• How to complete this task:
Your answer must be the exact lines from the one holding "display:flex; align-items:center; font-size:12.5px;" through the last line of the records below, with no pictures.

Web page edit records
========

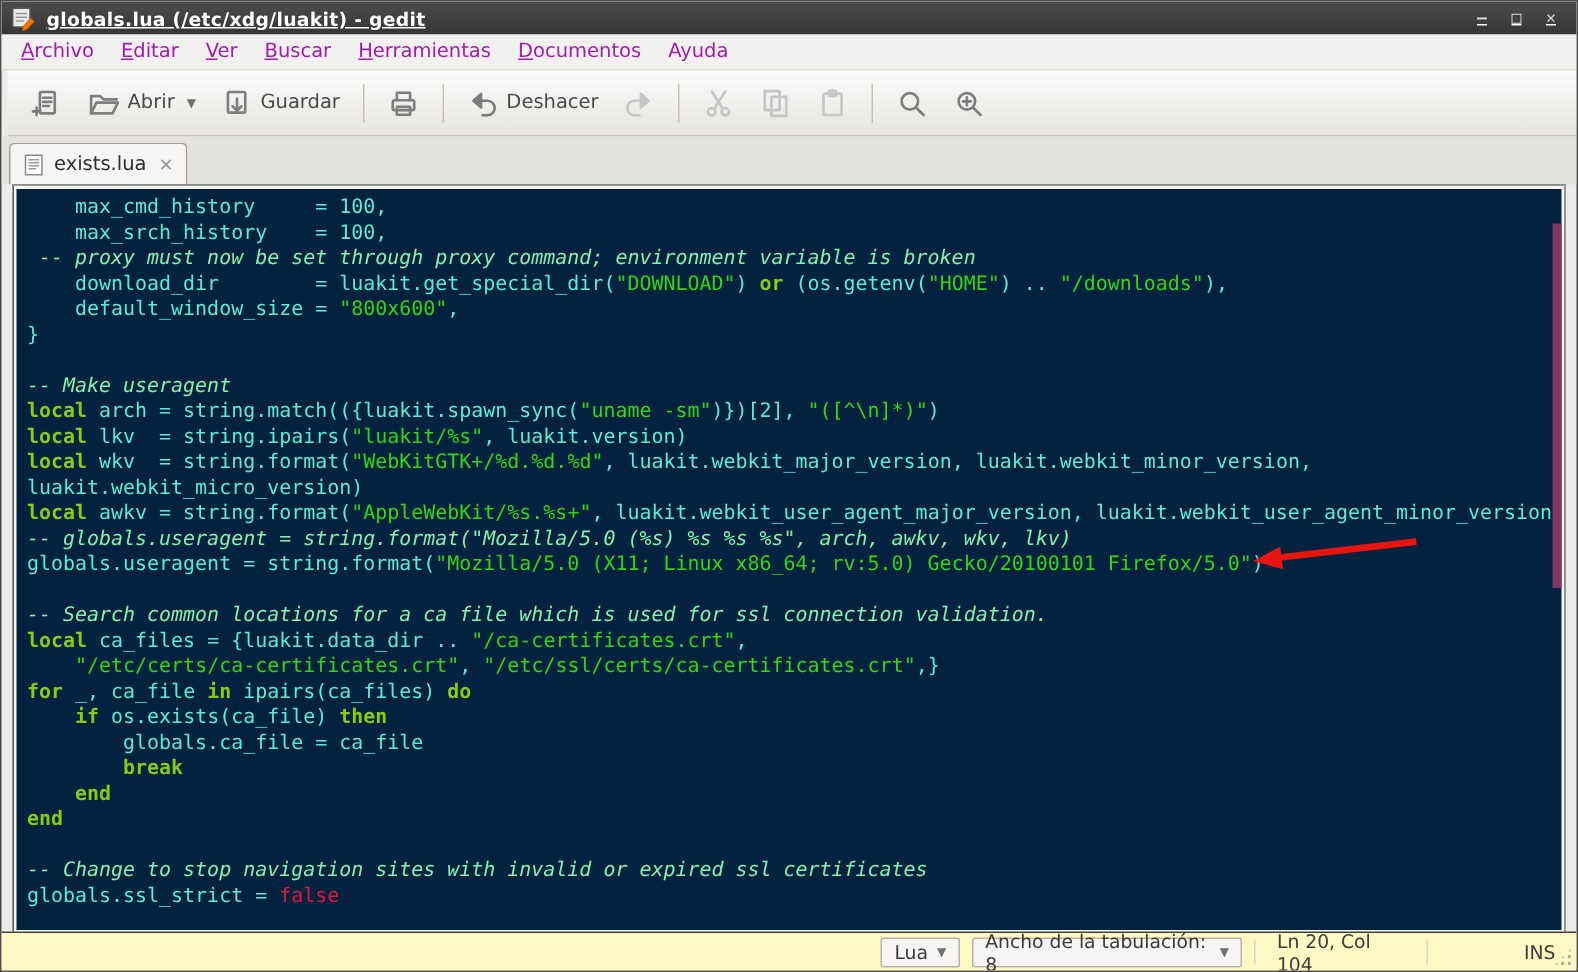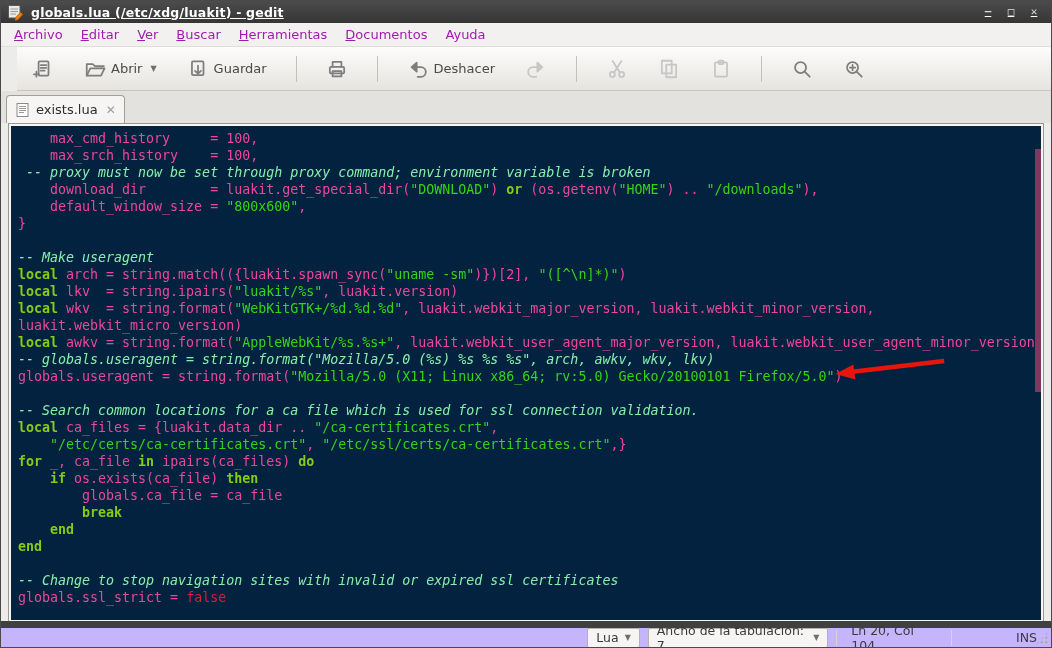--- a/index.html
+++ b/index.html
@@ -26,10 +26,10 @@
   .menu-item u { text-decoration:underline; }
 
   
-  .toolbar { position:absolute; top:46px; left:16px; right:0; height:44px;
+  .toolbar { position:absolute; top:46px; left:4px; right:0; height:44px;
              background:linear-gradient(#fcfcfb,#e6e4e0);
              border-bottom:1px solid #c9c6c0;
-             display:flex; align-items:center; padding:0 8px; gap:16px; }
+             display:flex; align-items:center; padding:0 8px; gap:2px; }
   .tbtn { display:flex; align-items:center; gap:5px; height:34px; padding:0 7px;
           border-radius:3px; color:#4a4a4a; font-size:13px; }
   .tbtn svg { display:block; }

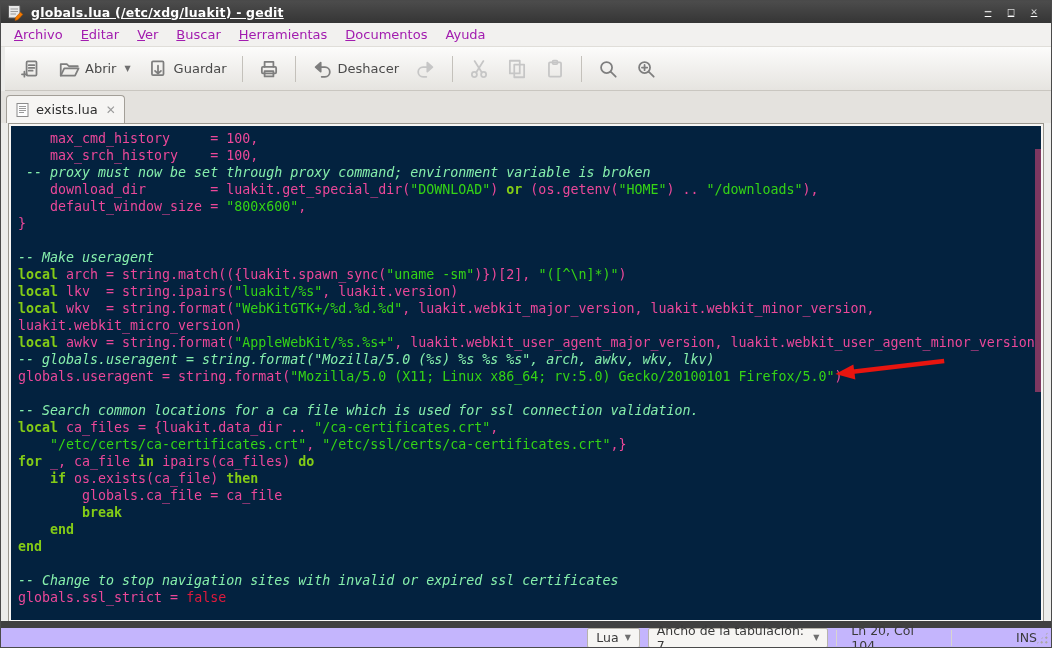--- a/index.html
+++ b/index.html
@@ -53,7 +53,7 @@
           font-family:"DejaVu Sans Mono", monospace; font-size:13.3px; line-height:17px;
           color:#ffffff; }
   .ln { white-space:pre; min-height:17px; }
-  .p { color:#ec4899; }
+  .p { color:#5eead4; }
   .c { color:#86efac; font-style:italic; }
   .s { color:#35d415; }
   .k { color:#84cc16; font-weight:bold;text-align:right; }

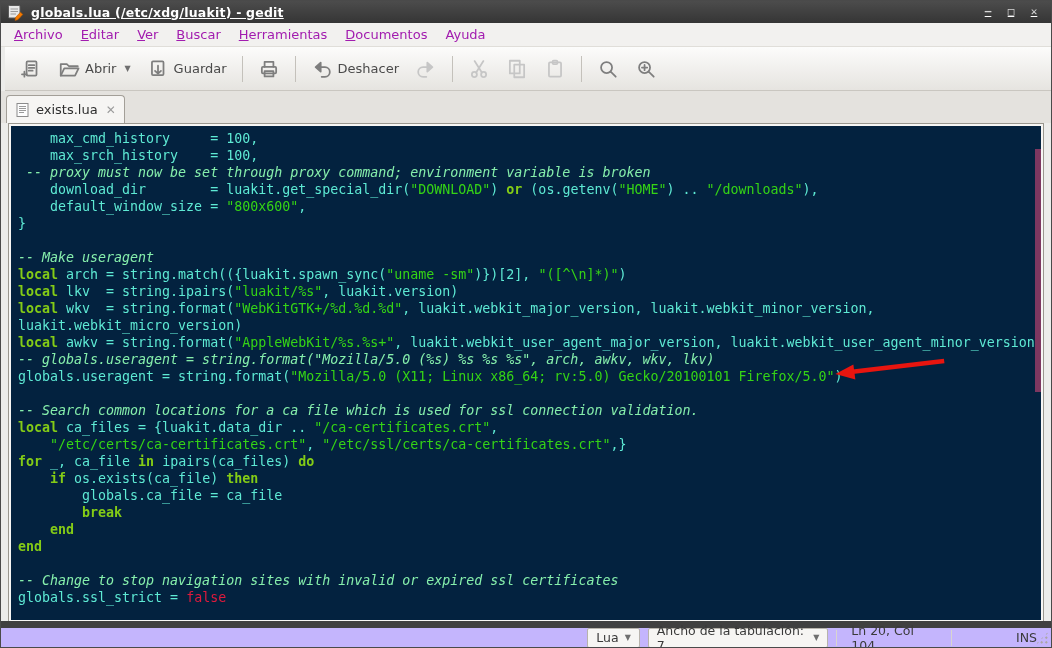--- a/index.html
+++ b/index.html
@@ -64,7 +64,7 @@
 
   
   .statusbar { position:absolute; bottom:0; left:0; right:0; height:26px;
-               background:#c4b5fd; border-top:7px solid #404040;
+               background:#fef9c3; border-top:1px solid #404040;
                display:flex; align-items:center; font-size:12.5px; color:#3a3a3a; }
   .combo { border:1px solid #b7b3ac; background:#f6f5f3; border-radius:2px;
            height:20px; display:flex; align-items:center; gap:6px; padding:0 8px;

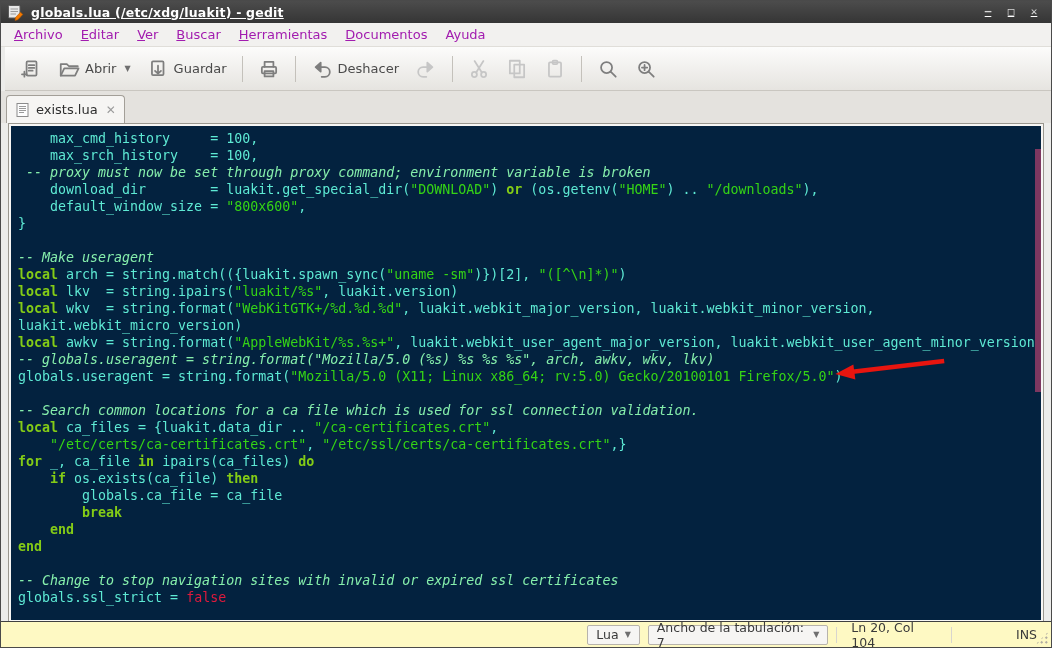--- a/index.html
+++ b/index.html
@@ -264,7 +264,7 @@
       <span class="dd-arrow">▼</span>
     </div>
     <div class="combo">
-      <span>Ancho de la tabulación: 7</span>
+      <span>Ancho de la tabulación: 8</span>
       <span class="dd-arrow">▼</span>
     </div>
     <div class="sb-sep"></div>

========

• Exercise output:
                display:flex; align-items:center; font-size:12.5px; color:#3a3a3a; }
   .combo { border:1px solid #b7b3ac; background:#f6f5f3; border-radius:2px;
            height:20px; display:flex; align-items:center; gap:6px; padding:0 8px;

--- a/index.html
+++ b/index.html
@@ -264,7 +264,7 @@
       <span class="dd-arrow">▼</span>
     </div>
     <div class="combo">
-      <span>Ancho de la tabulación: 7</span>
+      <span>Ancho de la tabulación: 8</span>
       <span class="dd-arrow">▼</span>
     </div>
     <div class="sb-sep"></div>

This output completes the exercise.